:: Supplied records ::
---

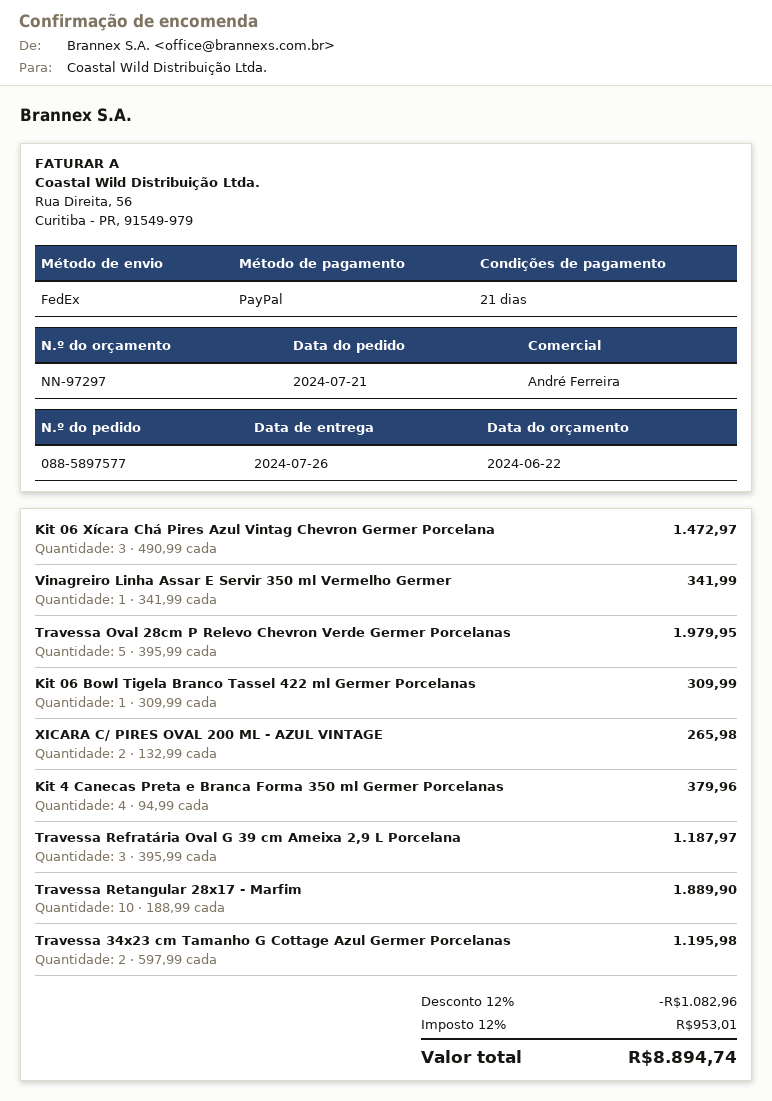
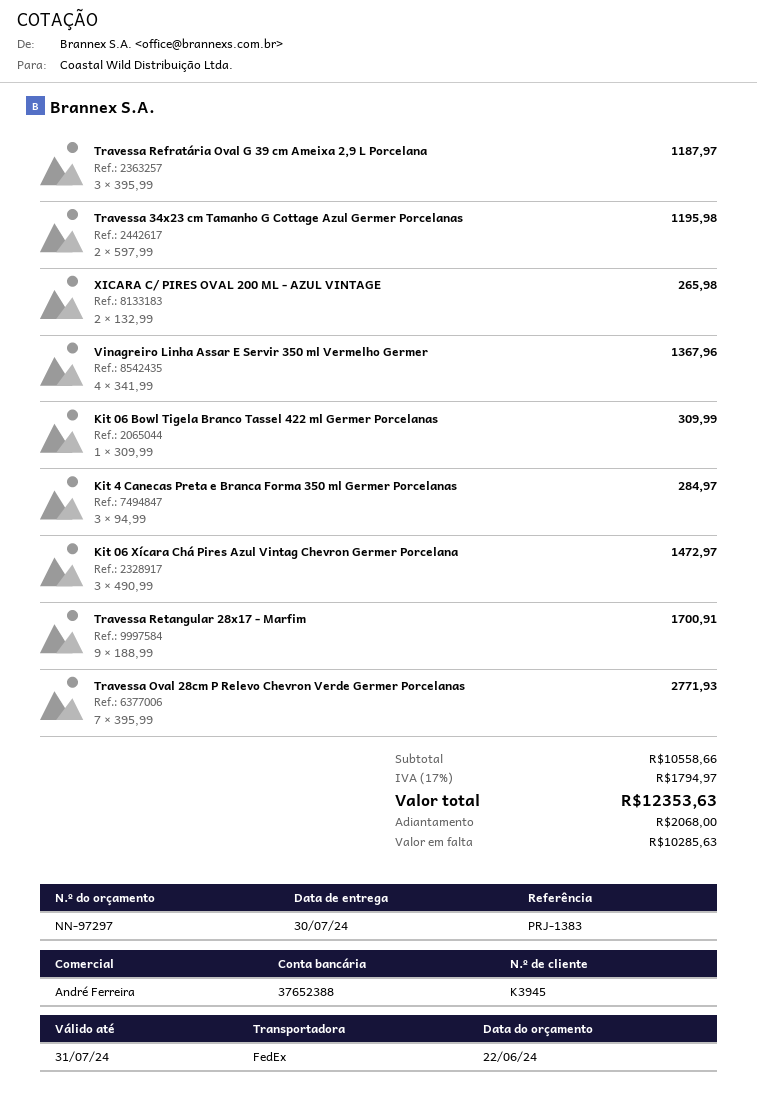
delivery date: 2024-07-26 -> 2024-07-30
Vinagreiro Linha Assar E Servir 350 ml Vermelho Germer: 1 x 341.99 = 341.99 -> 4 x 341.99 = 1367.96
Travessa Oval 28cm P Relevo Chevron Verde Germer Porcelanas: 5 x 395.99 = 1979.95 -> 7 x 395.99 = 2771.93
Kit 4 Canecas Preta e Branca Forma 350 ml Germer Porcelanas: 4 x 94.99 = 379.96 -> 3 x 94.99 = 284.97
Travessa Retangular 28x17 - Marfim: 10 x 188.99 = 1889.90 -> 9 x 188.99 = 1700.91
discount: 12% = 1082.96 -> none
tax: 12% = 953.01 -> 17% = 1794.97
total: 8894.74 -> 12353.63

---

:: Problem statement ::
The answer is the entries above, given again exactly, with no pictures among them.

:: Completed exercise ::
delivery date: 2024-07-26 -> 2024-07-30
Vinagreiro Linha Assar E Servir 350 ml Vermelho Germer: 1 x 341.99 = 341.99 -> 4 x 341.99 = 1367.96
Travessa Oval 28cm P Relevo Chevron Verde Germer Porcelanas: 5 x 395.99 = 1979.95 -> 7 x 395.99 = 2771.93
Kit 4 Canecas Preta e Branca Forma 350 ml Germer Porcelanas: 4 x 94.99 = 379.96 -> 3 x 94.99 = 284.97
Travessa Retangular 28x17 - Marfim: 10 x 188.99 = 1889.90 -> 9 x 188.99 = 1700.91
discount: 12% = 1082.96 -> none
tax: 12% = 953.01 -> 17% = 1794.97
total: 8894.74 -> 12353.63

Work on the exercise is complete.